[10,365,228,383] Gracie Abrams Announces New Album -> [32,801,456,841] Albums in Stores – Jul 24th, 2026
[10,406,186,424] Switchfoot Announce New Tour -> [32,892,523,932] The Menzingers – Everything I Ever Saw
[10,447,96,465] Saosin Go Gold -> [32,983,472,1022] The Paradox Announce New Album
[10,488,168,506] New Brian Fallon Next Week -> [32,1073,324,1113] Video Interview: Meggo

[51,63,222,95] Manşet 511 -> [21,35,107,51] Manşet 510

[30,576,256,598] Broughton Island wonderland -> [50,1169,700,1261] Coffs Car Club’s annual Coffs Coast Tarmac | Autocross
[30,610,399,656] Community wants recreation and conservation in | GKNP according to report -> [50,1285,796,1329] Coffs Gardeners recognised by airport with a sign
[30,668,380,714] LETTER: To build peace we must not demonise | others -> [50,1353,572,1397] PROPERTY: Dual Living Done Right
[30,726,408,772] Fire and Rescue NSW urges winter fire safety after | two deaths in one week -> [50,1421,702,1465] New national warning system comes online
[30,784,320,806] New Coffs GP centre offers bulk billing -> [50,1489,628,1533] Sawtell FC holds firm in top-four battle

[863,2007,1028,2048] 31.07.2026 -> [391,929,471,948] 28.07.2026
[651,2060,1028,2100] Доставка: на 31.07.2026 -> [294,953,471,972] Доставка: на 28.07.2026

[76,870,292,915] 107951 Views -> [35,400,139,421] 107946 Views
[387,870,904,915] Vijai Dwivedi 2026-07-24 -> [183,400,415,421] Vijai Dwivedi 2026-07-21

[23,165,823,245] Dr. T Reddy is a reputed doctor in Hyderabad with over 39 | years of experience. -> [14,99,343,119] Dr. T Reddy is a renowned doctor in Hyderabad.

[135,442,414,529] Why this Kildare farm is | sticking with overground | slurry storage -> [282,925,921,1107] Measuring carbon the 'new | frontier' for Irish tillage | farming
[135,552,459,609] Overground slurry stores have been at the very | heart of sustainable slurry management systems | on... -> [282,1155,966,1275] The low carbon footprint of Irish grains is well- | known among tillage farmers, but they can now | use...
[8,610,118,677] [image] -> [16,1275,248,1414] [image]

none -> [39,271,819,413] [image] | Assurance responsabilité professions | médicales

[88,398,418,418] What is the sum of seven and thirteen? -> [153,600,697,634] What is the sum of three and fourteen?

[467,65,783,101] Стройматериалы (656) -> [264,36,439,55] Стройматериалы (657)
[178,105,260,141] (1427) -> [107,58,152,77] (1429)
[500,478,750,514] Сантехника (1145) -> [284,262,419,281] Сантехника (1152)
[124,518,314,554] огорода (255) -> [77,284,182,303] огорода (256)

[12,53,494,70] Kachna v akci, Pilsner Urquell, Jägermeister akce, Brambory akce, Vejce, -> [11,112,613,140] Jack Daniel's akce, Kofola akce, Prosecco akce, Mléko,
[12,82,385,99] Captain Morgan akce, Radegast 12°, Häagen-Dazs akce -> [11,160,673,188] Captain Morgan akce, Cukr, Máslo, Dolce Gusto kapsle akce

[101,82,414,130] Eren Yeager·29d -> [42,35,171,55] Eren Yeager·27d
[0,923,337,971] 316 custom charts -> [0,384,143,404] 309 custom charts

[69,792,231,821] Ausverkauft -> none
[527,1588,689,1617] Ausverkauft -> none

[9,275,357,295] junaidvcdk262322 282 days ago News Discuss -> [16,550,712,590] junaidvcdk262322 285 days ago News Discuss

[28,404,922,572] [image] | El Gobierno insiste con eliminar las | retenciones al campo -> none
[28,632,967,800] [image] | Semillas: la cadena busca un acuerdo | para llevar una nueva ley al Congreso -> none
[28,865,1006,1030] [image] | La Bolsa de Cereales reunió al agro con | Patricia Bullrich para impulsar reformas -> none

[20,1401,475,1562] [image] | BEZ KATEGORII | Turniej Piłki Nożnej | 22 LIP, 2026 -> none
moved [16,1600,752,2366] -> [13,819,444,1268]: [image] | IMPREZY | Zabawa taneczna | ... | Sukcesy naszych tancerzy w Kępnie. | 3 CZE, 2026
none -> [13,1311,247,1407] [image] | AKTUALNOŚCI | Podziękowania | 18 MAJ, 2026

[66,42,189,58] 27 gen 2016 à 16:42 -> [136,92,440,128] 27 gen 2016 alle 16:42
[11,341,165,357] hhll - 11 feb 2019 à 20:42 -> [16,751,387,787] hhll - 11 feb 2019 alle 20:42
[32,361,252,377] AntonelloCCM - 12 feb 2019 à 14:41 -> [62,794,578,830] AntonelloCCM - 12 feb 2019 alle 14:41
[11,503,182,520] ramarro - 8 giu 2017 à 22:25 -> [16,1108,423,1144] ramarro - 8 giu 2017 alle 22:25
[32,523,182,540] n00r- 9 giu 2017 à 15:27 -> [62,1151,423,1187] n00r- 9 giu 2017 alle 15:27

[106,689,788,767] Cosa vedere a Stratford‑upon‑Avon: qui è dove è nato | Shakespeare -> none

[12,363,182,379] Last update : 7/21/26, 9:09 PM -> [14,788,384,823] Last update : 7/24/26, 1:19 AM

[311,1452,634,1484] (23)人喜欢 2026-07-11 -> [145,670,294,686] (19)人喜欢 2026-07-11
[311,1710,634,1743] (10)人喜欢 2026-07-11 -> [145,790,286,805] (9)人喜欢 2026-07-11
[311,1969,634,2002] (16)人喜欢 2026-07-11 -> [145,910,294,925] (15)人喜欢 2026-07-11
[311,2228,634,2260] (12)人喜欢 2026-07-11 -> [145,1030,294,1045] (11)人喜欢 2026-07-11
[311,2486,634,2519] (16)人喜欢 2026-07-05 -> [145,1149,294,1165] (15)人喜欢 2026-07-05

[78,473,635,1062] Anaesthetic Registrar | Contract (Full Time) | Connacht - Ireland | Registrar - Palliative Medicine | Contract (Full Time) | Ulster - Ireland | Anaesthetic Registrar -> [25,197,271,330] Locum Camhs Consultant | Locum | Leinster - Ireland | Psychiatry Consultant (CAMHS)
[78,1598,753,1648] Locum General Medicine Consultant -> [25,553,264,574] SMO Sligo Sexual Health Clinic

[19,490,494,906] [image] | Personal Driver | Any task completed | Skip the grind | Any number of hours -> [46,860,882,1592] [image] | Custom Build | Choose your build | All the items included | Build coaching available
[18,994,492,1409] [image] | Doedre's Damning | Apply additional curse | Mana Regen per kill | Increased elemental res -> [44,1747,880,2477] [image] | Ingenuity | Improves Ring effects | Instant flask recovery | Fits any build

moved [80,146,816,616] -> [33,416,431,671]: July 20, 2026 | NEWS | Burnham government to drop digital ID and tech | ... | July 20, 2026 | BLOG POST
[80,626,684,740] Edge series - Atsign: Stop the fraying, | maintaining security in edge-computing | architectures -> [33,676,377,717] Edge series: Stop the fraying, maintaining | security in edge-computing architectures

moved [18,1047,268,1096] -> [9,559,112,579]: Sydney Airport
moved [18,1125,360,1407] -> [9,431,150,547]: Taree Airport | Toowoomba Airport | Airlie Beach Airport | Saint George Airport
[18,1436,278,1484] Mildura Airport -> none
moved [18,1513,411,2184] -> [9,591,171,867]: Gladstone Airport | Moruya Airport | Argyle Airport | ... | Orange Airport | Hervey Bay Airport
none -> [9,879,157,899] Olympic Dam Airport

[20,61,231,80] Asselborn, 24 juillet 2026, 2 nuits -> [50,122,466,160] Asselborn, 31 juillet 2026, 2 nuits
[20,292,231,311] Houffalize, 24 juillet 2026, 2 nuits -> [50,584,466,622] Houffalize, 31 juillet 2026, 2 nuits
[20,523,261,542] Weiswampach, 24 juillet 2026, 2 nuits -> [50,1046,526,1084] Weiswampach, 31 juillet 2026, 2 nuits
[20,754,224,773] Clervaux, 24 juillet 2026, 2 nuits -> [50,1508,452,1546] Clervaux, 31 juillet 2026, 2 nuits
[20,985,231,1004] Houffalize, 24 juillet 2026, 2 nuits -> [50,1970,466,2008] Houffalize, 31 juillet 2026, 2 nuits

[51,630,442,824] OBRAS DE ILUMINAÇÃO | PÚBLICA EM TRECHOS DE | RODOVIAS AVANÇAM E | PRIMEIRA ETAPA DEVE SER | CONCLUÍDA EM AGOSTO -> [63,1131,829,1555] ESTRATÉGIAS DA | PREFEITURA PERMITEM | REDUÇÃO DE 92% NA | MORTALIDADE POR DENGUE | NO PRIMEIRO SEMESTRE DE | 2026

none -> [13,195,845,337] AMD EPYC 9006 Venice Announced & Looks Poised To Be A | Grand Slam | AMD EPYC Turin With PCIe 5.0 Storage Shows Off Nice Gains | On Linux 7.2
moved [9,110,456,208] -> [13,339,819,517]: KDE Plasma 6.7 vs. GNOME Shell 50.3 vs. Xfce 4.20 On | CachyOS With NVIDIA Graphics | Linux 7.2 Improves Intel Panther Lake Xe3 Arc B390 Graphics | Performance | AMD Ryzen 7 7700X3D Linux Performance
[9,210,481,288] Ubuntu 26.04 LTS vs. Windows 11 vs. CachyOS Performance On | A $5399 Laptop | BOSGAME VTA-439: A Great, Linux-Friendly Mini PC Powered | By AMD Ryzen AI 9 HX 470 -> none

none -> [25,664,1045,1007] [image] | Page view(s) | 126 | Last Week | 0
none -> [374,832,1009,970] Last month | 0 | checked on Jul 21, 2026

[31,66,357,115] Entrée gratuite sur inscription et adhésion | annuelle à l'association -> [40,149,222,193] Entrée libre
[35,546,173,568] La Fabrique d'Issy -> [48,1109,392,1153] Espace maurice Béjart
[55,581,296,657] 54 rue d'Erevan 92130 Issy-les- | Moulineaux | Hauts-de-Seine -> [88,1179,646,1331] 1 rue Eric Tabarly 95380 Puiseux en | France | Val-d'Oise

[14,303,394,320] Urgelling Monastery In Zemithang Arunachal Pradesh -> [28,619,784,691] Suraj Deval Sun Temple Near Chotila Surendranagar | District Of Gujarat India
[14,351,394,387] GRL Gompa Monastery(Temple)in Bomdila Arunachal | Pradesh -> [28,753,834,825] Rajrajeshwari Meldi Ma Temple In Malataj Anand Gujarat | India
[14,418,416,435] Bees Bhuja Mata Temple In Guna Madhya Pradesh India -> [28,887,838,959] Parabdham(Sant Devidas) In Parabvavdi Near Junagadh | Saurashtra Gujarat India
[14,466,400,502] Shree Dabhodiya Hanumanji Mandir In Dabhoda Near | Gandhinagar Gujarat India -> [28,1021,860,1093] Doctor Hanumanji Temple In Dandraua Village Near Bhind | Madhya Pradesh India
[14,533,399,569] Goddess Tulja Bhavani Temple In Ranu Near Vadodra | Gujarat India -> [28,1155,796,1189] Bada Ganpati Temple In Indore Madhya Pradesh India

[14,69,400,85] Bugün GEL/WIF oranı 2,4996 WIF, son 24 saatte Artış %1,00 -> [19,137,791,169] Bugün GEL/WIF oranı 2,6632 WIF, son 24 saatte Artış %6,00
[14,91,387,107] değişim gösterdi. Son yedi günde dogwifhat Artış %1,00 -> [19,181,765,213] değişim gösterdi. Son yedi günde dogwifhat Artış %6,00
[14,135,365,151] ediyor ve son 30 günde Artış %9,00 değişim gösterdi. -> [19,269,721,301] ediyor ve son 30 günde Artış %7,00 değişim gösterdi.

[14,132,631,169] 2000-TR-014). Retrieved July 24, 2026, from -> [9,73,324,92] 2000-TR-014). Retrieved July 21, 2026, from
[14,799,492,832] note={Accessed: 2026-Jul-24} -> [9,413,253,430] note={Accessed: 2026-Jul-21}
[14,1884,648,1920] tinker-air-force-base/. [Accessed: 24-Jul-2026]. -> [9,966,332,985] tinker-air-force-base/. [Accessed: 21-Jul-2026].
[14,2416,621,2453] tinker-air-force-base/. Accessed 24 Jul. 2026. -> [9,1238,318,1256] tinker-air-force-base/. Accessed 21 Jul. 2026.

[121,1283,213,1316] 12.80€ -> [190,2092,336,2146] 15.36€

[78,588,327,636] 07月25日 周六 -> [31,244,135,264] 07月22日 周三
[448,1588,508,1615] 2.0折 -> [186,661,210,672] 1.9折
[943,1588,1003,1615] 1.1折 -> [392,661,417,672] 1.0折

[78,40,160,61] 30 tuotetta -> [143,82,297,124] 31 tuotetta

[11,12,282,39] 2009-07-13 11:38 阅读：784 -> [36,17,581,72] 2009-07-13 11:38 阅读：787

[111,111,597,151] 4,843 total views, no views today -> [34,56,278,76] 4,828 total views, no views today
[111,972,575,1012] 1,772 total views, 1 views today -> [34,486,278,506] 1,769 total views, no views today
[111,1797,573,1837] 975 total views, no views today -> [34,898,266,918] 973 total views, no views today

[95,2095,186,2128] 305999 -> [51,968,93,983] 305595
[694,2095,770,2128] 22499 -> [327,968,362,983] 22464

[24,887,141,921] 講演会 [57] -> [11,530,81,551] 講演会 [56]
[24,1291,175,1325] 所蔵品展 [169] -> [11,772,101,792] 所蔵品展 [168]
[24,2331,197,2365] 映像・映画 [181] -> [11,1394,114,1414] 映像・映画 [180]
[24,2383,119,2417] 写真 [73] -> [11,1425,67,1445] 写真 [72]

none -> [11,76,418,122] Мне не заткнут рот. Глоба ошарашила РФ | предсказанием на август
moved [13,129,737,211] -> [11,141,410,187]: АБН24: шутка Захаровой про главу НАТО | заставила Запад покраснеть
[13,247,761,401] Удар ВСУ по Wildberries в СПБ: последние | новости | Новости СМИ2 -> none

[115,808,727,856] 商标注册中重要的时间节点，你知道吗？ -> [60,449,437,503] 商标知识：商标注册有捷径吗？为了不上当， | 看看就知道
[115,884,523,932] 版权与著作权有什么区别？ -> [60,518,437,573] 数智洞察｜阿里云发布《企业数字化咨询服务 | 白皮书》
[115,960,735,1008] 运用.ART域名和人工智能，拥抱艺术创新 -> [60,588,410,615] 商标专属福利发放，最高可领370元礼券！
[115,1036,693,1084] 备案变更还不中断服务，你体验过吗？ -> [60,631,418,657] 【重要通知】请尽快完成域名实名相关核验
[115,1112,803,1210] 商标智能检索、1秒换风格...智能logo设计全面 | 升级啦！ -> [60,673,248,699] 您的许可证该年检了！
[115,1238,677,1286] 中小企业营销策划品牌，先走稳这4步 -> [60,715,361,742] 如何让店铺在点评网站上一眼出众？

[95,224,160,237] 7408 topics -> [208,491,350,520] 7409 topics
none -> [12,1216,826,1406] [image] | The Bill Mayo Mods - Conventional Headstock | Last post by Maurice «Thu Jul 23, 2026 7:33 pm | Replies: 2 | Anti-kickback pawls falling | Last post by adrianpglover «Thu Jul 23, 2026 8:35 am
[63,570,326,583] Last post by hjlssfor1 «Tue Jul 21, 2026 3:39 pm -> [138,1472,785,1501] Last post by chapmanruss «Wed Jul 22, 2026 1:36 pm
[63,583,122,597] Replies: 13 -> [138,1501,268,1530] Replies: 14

AIM OF THE EXERCISE: Copy out each line of the data above, exactly, if it lies between the line holding "[448,1588,508,1615] 2.0折 ->" and the line holding "[24,1291,175,1325] 所蔵品展 [169]", inclusive; copy no other line.

ANSWER TO THE EXERCISE:
[448,1588,508,1615] 2.0折 -> [186,661,210,672] 1.9折
[943,1588,1003,1615] 1.1折 -> [392,661,417,672] 1.0折

[78,40,160,61] 30 tuotetta -> [143,82,297,124] 31 tuotetta

[11,12,282,39] 2009-07-13 11:38 阅读：784 -> [36,17,581,72] 2009-07-13 11:38 阅读：787

[111,111,597,151] 4,843 total views, no views today -> [34,56,278,76] 4,828 total views, no views today
[111,972,575,1012] 1,772 total views, 1 views today -> [34,486,278,506] 1,769 total views, no views today
[111,1797,573,1837] 975 total views, no views today -> [34,898,266,918] 973 total views, no views today

[95,2095,186,2128] 305999 -> [51,968,93,983] 305595
[694,2095,770,2128] 22499 -> [327,968,362,983] 22464

[24,887,141,921] 講演会 [57] -> [11,530,81,551] 講演会 [56]
[24,1291,175,1325] 所蔵品展 [169] -> [11,772,101,792] 所蔵品展 [168]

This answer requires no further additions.